Cleveland and United are two of 40 rural hospitals and 190 urban hospitals participating in the Centers for Medicare and Medicaid Services' "pay for performance" demonstration project, organized by Premier Inc.
Ironically, officials for the two hospitals say, the "pay" for their performance isn't the motivator for their participation. Improving care and getting recognized for it, however, are.
The effort is now in the fifth of a six-year run to see if the 230 participating facilities can be motivated by financial rewards to increase their performance in 33 process measures that correlate with better outcomes. But the first year results were a shocker.
"After the first year, we found out we were in the worst decile of all the hospitals in our heart failure discharge instructions," says Liz Popwell, Cleveland's vice president and chief ancillary officer.
Her 241-bed hospital's rates of readmissions were much too high.
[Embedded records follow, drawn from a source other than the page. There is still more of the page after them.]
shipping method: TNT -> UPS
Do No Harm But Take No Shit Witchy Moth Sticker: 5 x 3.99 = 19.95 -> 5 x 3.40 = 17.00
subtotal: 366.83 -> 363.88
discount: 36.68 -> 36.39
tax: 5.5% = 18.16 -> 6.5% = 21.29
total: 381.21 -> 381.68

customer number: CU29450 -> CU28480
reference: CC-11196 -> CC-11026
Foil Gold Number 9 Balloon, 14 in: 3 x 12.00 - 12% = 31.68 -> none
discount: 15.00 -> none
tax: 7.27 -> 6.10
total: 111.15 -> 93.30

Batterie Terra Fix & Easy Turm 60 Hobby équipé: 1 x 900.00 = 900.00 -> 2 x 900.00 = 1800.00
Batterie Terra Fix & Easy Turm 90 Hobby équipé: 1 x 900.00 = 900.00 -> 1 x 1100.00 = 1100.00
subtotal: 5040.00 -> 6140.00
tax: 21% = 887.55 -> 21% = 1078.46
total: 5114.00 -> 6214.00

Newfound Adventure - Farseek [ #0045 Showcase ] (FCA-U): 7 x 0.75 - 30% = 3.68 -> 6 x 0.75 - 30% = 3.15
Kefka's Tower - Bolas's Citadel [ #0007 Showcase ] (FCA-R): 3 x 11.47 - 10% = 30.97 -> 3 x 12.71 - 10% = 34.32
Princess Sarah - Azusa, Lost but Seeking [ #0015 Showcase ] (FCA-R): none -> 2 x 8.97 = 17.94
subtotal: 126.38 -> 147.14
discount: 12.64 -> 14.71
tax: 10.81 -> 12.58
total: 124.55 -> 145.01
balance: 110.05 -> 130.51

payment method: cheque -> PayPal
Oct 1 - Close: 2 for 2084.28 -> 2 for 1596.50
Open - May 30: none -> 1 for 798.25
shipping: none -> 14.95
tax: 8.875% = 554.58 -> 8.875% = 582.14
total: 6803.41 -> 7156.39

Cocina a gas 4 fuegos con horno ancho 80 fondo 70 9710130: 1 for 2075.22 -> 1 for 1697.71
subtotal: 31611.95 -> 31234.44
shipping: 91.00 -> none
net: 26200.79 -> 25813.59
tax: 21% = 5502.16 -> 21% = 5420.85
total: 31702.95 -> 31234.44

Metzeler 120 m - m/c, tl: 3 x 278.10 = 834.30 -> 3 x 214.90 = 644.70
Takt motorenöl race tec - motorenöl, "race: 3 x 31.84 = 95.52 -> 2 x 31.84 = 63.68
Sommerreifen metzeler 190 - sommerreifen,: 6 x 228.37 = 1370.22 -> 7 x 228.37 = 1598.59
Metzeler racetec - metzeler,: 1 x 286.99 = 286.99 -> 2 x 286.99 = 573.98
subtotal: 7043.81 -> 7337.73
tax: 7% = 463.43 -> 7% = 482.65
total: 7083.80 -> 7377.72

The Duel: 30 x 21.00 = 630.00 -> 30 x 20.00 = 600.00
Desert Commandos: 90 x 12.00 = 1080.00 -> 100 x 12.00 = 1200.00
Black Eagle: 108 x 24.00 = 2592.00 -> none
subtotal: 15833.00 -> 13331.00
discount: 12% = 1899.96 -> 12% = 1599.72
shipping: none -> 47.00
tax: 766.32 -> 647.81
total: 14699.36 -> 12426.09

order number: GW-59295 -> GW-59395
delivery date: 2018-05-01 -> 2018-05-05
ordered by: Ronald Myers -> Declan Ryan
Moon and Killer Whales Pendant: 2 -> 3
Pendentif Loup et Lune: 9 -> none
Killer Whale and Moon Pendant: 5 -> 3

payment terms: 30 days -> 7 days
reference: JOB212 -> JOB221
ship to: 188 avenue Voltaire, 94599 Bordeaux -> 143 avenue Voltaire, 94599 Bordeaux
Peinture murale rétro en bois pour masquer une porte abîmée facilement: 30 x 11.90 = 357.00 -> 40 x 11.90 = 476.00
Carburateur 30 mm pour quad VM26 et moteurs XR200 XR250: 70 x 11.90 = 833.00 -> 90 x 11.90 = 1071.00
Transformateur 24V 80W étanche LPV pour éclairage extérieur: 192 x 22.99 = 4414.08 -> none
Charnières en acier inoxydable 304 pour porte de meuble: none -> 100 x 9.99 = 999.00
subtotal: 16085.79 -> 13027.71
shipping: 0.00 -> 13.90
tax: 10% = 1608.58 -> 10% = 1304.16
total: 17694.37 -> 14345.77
Scores for other quality measures in heart attack care, pneumonia and hip and knee replacement surgery were not something to advertise either.
Mark Povroznik, director of quality initiatives for a 318-bed United, acknowledges similar lackluster quality. "We ranked in the bottom deciles in nearly everything," he says.
Now after the fourth year, in the four categories of care that Cleveland and United provide--hip and knee surgery, pneumonia, acute myocardial infarction, and heart failure care--the hospitals' scores have vastly improved.
During the four years of the project, Cleveland has received just about $200,000 in rewards, while United has received $333,770, out of a total of $36.5 million paid by the federal government to those best-scoring hospitals.
But if money was supposed to be the motivator, it turns out to not be very important. First of all, the prize money doesn't amount to that much. Public recognition, however, was the key. And neither hospital knew its initial scores would be relatively poor.
The "financial reward was not the motivator. The motivation was that this was the right thing to do," Povroznik says.
Now what's more important, they both say, is the recognition they received from their patients, physicians and peers, and knowledge that they are providing better care that drives all hospitals to keep up the good work.